Here's a simplified test case that may be relevant:

Running with option 1 (traverse) does 100% more allocation than option 2 (mapM).

One interesting point is that switching out length for a hand-rolled recursive implementation puts them on par with one another. So the mapM version must be fusing with length somehow, perhaps? Marking both functions NOINLINE has little effect on test1 and makes test2 much worse than noinlined test1, although 2 does less copying than 1 in that case (instead of more when inlining is enabled).

Not sure about the exact mechanism here yet.

dolio added a comment.Jun 6 2015, 4:45 PM

Now I'm not sure if my test case is demonstrating the same thing, because moving the mapM/traverse call out to a separate, noinline function in cryptarithm2 has no effect on the results.

dolio added a comment.Jun 6 2015, 8:46 PM

Okay. After further investigation, I have some results to report.

My first clue was that when changing the code to use traverse, there is a call to map in the core, which of course isn't there in the mapM code. This was likely causing an extra intermediate list over the mapM version.

So, I hand-rolled an implementation of DigitState, implementing all the classes myself, and marking everything INLINE, performance is then identical between traverse and mapM, and it is better than using transformers.

With that in mind, I popped over to transformers, and looked at StateT. Marking fmap INLINE there had no effect. But, it looked suspicious to me that the Applicative definition just had (<*>) = ap. So, I hand-wrote an implementation and marked it INLINE. This was better than mapM. So, instead I just changed it back to (<*>) = ap and marked it INLINE. This then makes traverse identical in performance to mapM.

So, the discrepancy in performance in this benchmark is due to the StateT instance for Applicative. There is nothing fundamentally slower about traverse here.

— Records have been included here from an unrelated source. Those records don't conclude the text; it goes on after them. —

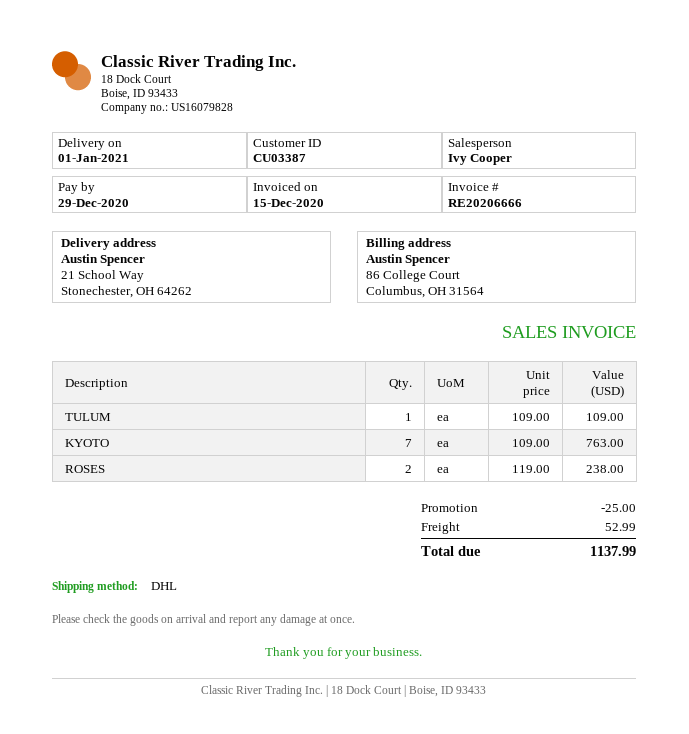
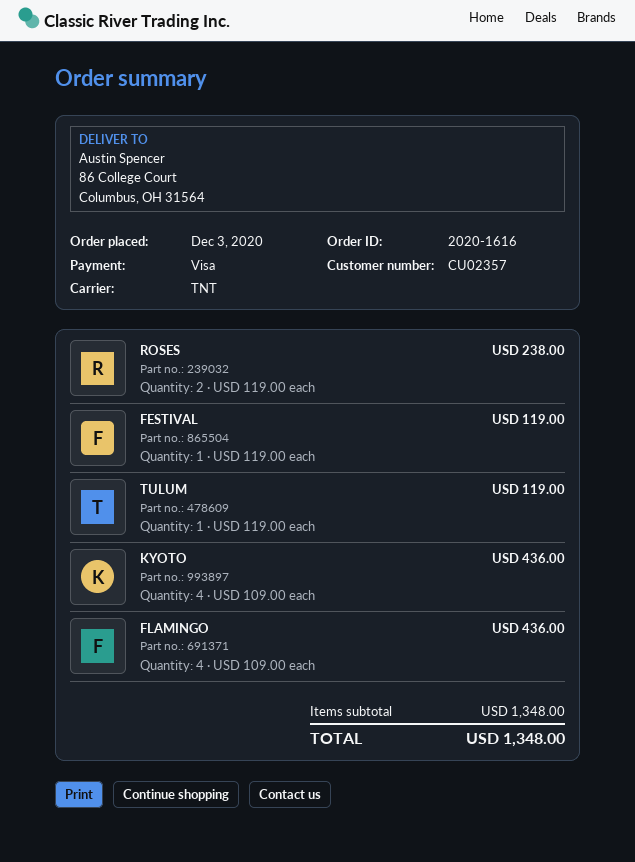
customer number: CU03387 -> CU02357
shipping method: DHL -> TNT
ship to: 21 School Way, Stonechester, OH 64262 -> 86 College Court, Columbus, OH 31564
TULUM: 1 x 109.00 = 109.00 -> 1 x 119.00 = 119.00
KYOTO: 7 x 109.00 = 763.00 -> 4 x 109.00 = 436.00
FESTIVAL: none -> 1 x 119.00 = 119.00
FLAMINGO: none -> 4 x 109.00 = 436.00
discount: 25.00 -> none
shipping: 52.99 -> none
total: 1137.99 -> 1348.00

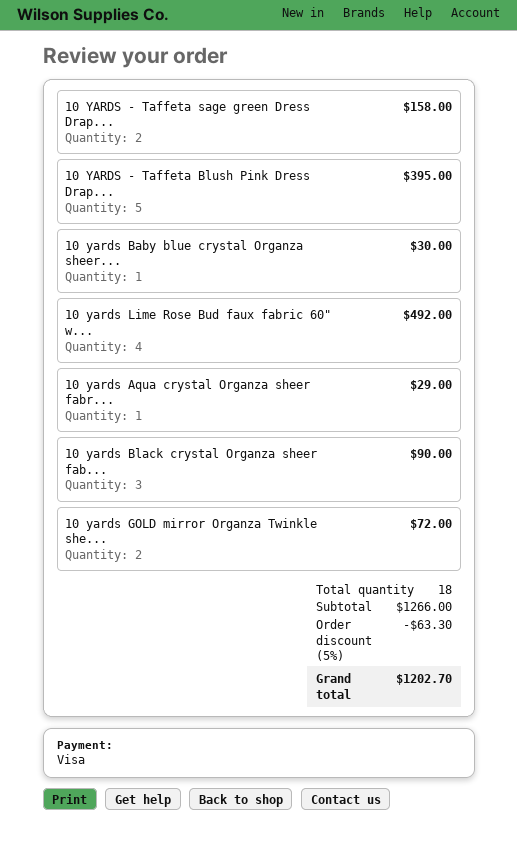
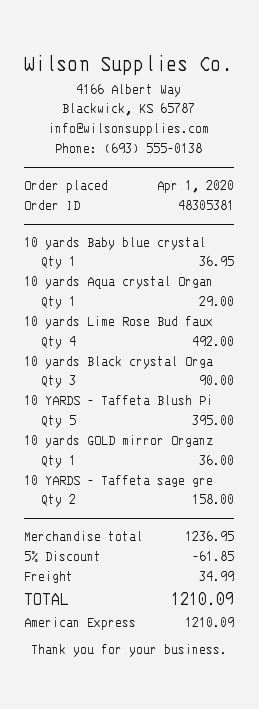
payment method: Visa -> American Express
10 yards Baby blue crystal Organza sheer...: 1 for 30.00 -> 1 for 36.95
10 yards GOLD mirror Organza Twinkle she...: 2 for 72.00 -> 1 for 36.00
subtotal: 1266.00 -> 1236.95
discount: 5% = 63.30 -> 5% = 61.85
shipping: none -> 34.99
total: 1202.70 -> 1210.09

Ok, so this makes sense. If <*> = ap, then traverse is the same as mapM, and will have the same performance provided <*> is inlined. If <*> is not inlined, then there might be an extra performance penalty compared with mapM.

I suspect your hand-written and inlined <*> with traverse beat mapM because >>= is not inlined.

This could end up pessimising existing code, but in a recoverable way. We should check whether it happens for IO.

dolio added a comment.Jun 8 2015, 12:10 PM

Actually, now that I think about it, I think the allocation difference was that I implemented (<*>) for strict StateT instead of lazy. But it doesn't matter, because just inlining (<*>) = ap achieves parity.

IO seems to display no difference between traverse and mapM.

simonmar accepted this revision.Jun 10 2015, 4:55 AM
simonmar edited edge metadata.

I think we're good to go here then. Just one thing that puzzles me: <*> = ap should be inlined automatically. Perhaps without the INLINE on <*> = ap we get ap inlined instead, and then <*> does not get inlined at call sites because it is too big. But that still wouldn't explain the difference, because we would only get an extra call, not extra allocation. Strange.

dolio added a comment.Jun 10 2015, 9:22 AM

The only thing that makes sense to me is that it doesn't make the decision on whether to inline (<*>) until ap is inlined, at which point it's too large. I'm not sure I knew it worked that way.

The extra allocation is caused by missed fusion. Without inlining, there is a map (:) call that disappears when we inline (<*>) because they fuse together.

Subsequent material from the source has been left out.